# Tree work needed



## joebuck (Oct 1, 2007)

Looking for a honest, dependable, insured tree guy to take down a magnolia and haul it off. Probably needs to be climbed and limbed on the way up then have the trunk taken out on the way down. The tree is in my backyard but not close to my house. Do you guys have anyone you'd recommend I call?

Thanks.


----------



## Dale1936 (Apr 11, 2008)

*Tree service*

I have used David Mitchell that owns Top Notch Tree Service several times myself. He is licensed and insured. He has been at this for years and is very professional. 850-968-2060 Office. 850-255-4462 Cell.
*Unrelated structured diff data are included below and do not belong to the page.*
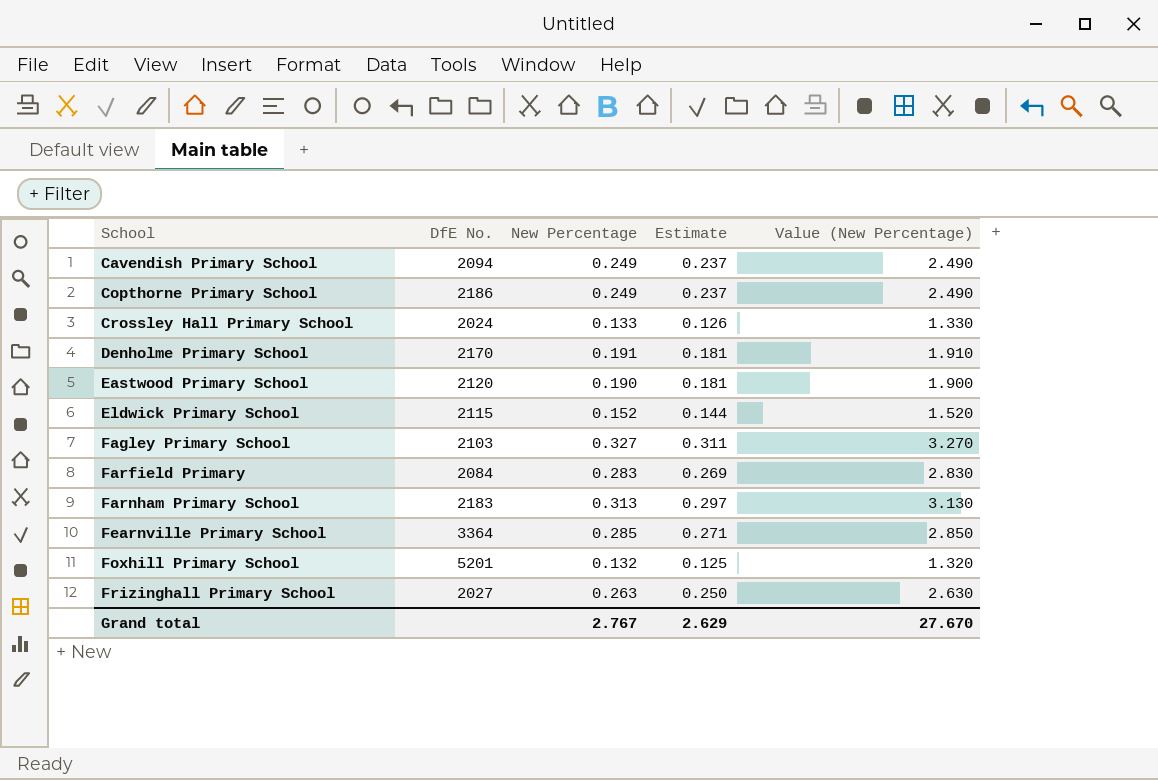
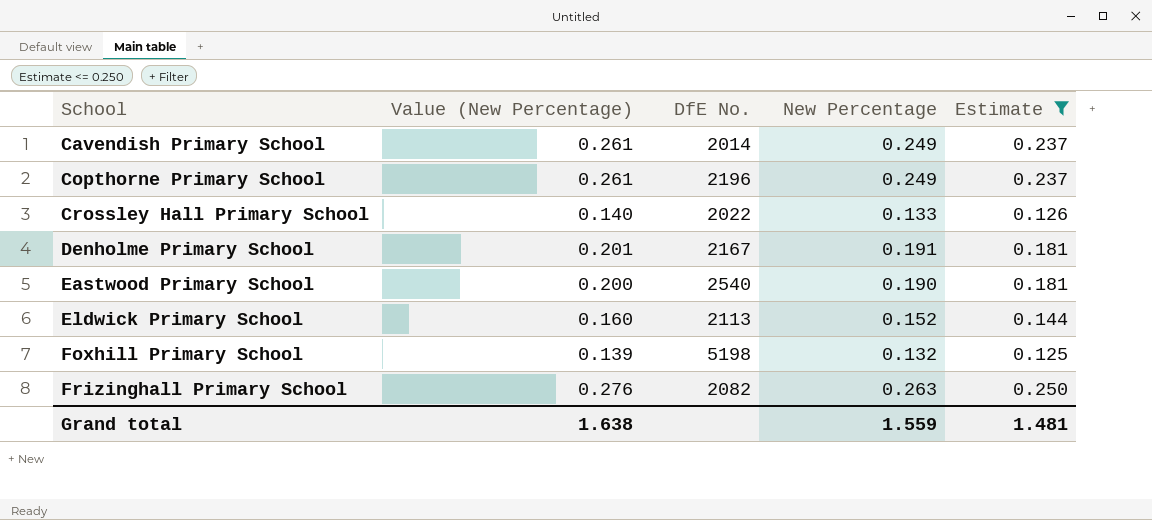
filter: none -> Estimate <= 0.250
column Value (New Percentage) | formula: [New Percentage] * 10 -> [New Percentage] * 1.05
column Value (New Percentage) | position: 5 -> 2
Cavendish Primary School | DfE No.: 2094 -> 2014
Copthorne Primary School | DfE No.: 2186 -> 2196
Crossley Hall Primary School | DfE No.: 2024 -> 2022
Denholme Primary School | DfE No.: 2170 -> 2167
Eastwood Primary School | DfE No.: 2120 -> 2540
Eldwick Primary School | DfE No.: 2115 -> 2113
Foxhill Primary School | DfE No.: 5201 -> 5198
Frizinghall Primary School | DfE No.: 2027 -> 2082
Grand total | Value (New Percentage): 27.670 -> 1.638
Grand total | New Percentage: 2.767 -> 1.559
Grand total | Estimate: 2.629 -> 1.481

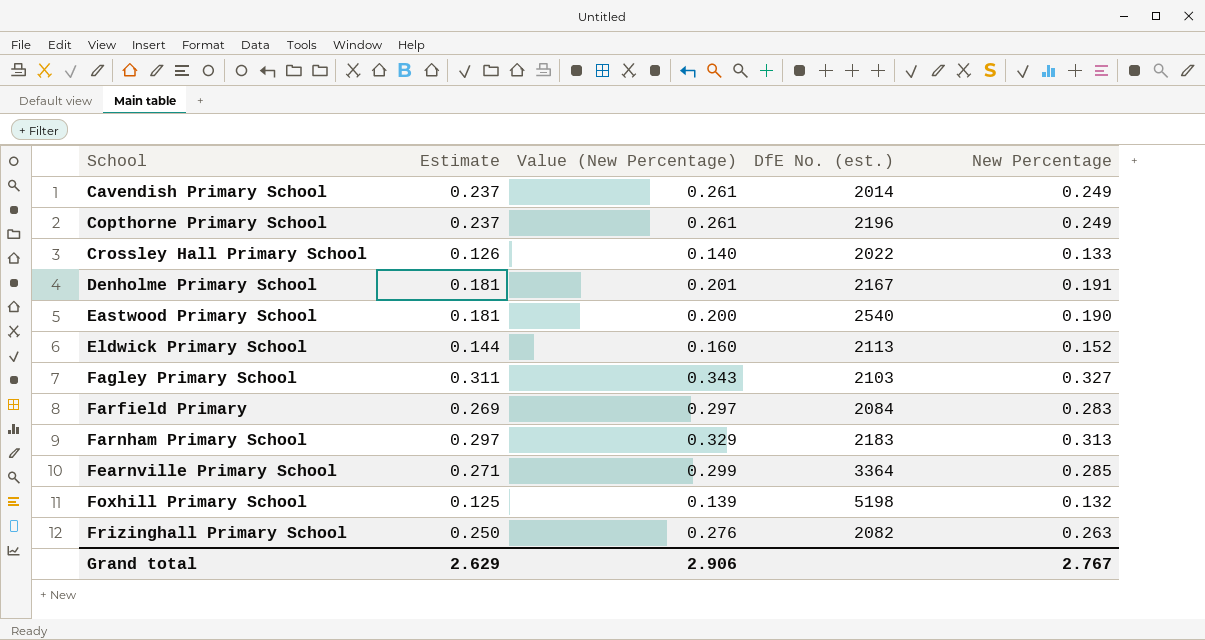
filter: Estimate <= 0.250 -> none
column Estimate | position: 5 -> 2
column name: DfE No. -> DfE No. (est.)
Grand total | Estimate: 1.481 -> 2.629
Grand total | Value (New Percentage): 1.638 -> 2.906
Grand total | New Percentage: 1.559 -> 2.767

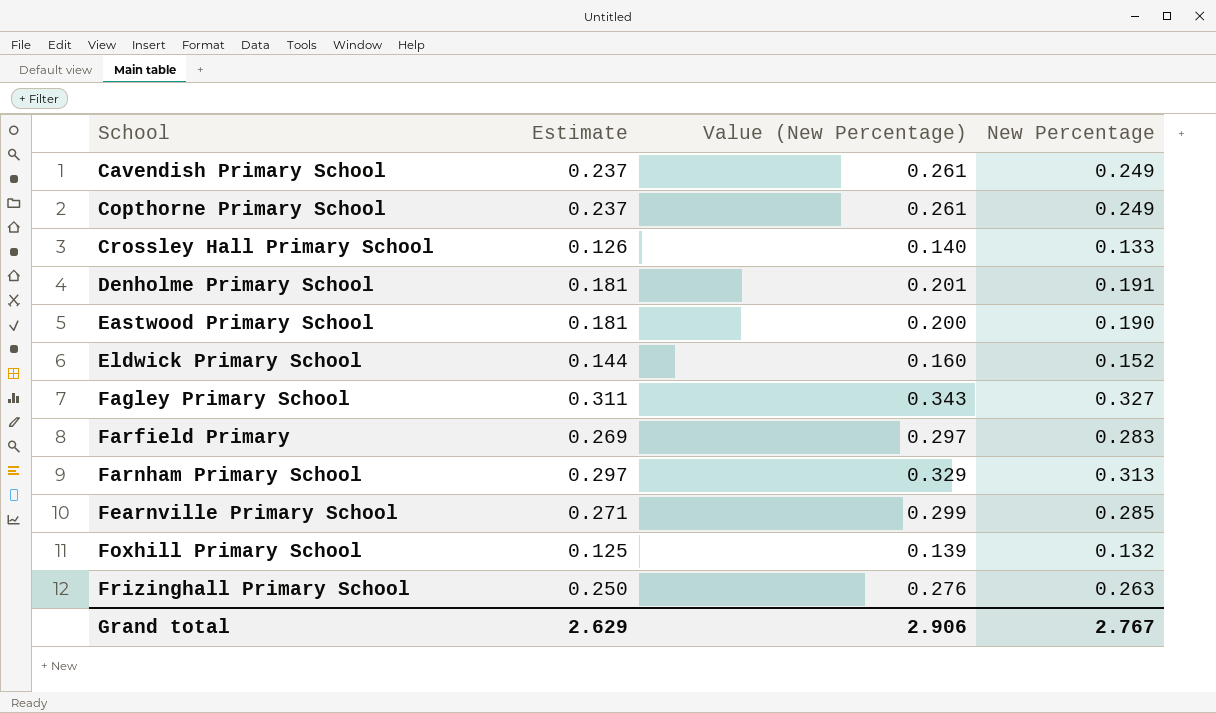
column DfE No. (est.) | position: 4 -> none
Tell him that Dale recommended him. Good Luck.:thumbup:


----------



## joebuck (Oct 1, 2007)

Dale1936 said:


> I have used David Mitchell that owns Top Notch Tree Service several times myself. He is licensed and insured. He has been at this for years and is very professional. 850-968-2060 Office. 850-255-4462 Cell.
> 
> Tell him that Dale recommended him. Good Luck.:thumbup:


Thank you Dale, I will call him. 

Still looking for a few more recommendations. Let me know if you know of a good tree guy. 

Thanks


----------



## jspooney (Oct 2, 2007)

Call Clay Cook at (850) 346-6650. He is a pro.


----------



## Dale1936 (Apr 11, 2008)

*tree work*

You are very welcome. Friendly advice. Make sure they are insured before the saw cranks. I have heard of horror stories over injuries. Protect yourself. Good Luck.

Dale


----------



## joebuck (Oct 1, 2007)

Dale1936 said:


> You are very welcome. Friendly advice. Make sure they are insured before the saw cranks. I have heard of horror stories over injuries. Protect yourself. Good Luck.
> 
> Dale


Thanks again Dale. David is supposed to take the tree down in the next week or two. I appreciate the recommendation.


----------